→ WORK ORDER: Every line of the records below that holds the word "Garmin" should be copied out.

→ SUPPLIED ENTRIES:

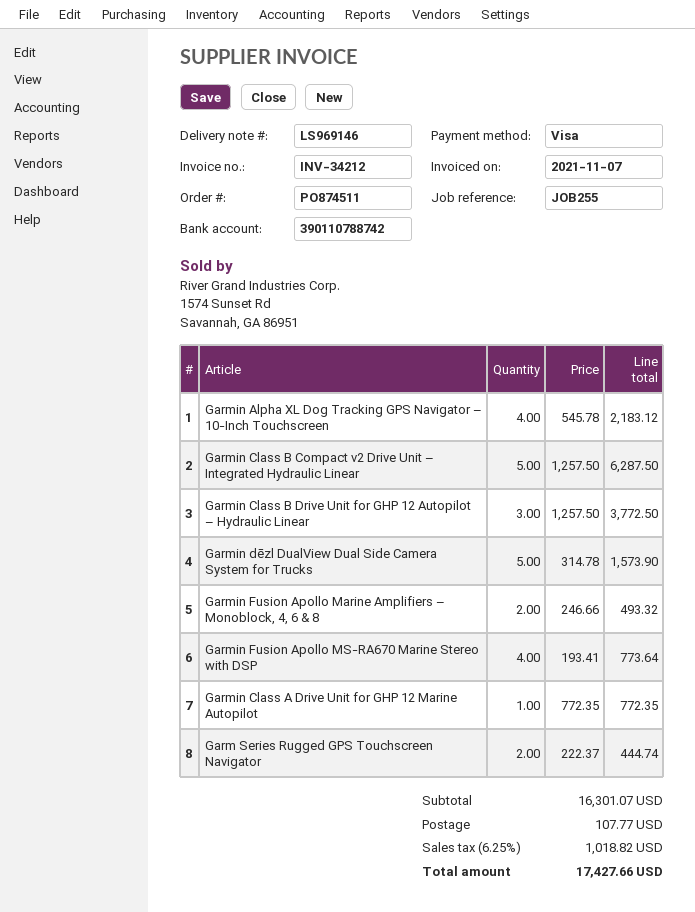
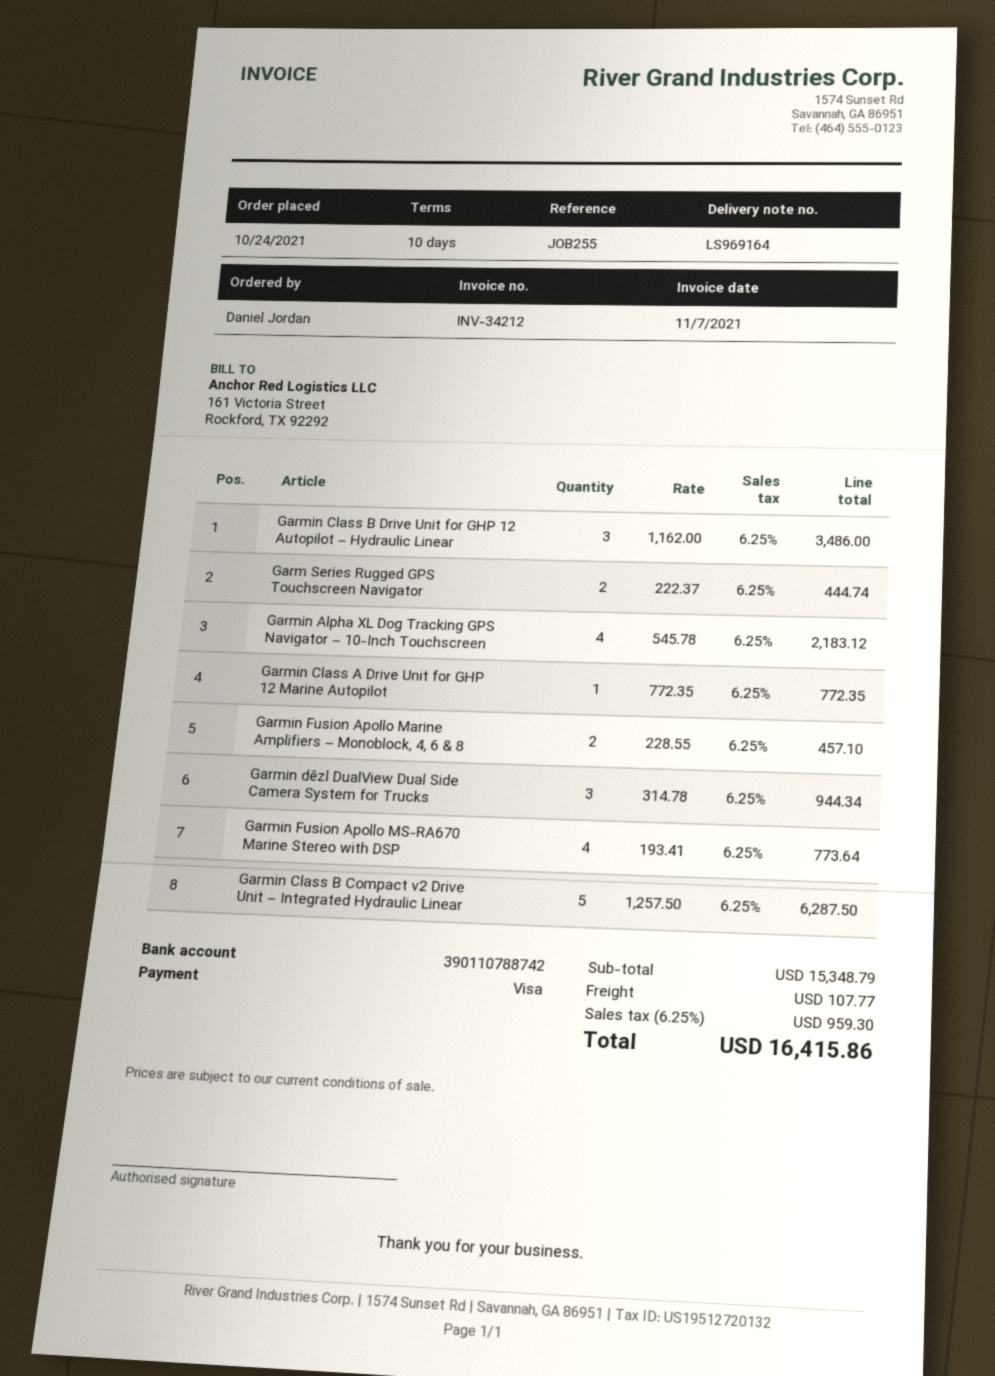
delivery note number: LS969146 -> LS969164
Garmin Class B Drive Unit for GHP 12 Autopilot – Hydraulic Linear: 3 x 1257.50 = 3772.50 -> 3 x 1162.00 = 3486.00
Garmin dēzl DualView Dual Side Camera System for Trucks: 5 x 314.78 = 1573.90 -> 3 x 314.78 = 944.34
Garmin Fusion Apollo Marine Amplifiers – Monoblock, 4, 6 & 8: 2 x 246.66 = 493.32 -> 2 x 228.55 = 457.10
subtotal: 16301.07 -> 15348.79
tax: 6.25% = 1018.82 -> 6.25% = 959.30
total: 17427.66 -> 16415.86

→ EXERCISE SOLUTION:
Garmin Class B Drive Unit for GHP 12 Autopilot – Hydraulic Linear: 3 x 1257.50 = 3772.50 -> 3 x 1162.00 = 3486.00
Garmin dēzl DualView Dual Side Camera System for Trucks: 5 x 314.78 = 1573.90 -> 3 x 314.78 = 944.34
Garmin Fusion Apollo Marine Amplifiers – Monoblock, 4, 6 & 8: 2 x 246.66 = 493.32 -> 2 x 228.55 = 457.10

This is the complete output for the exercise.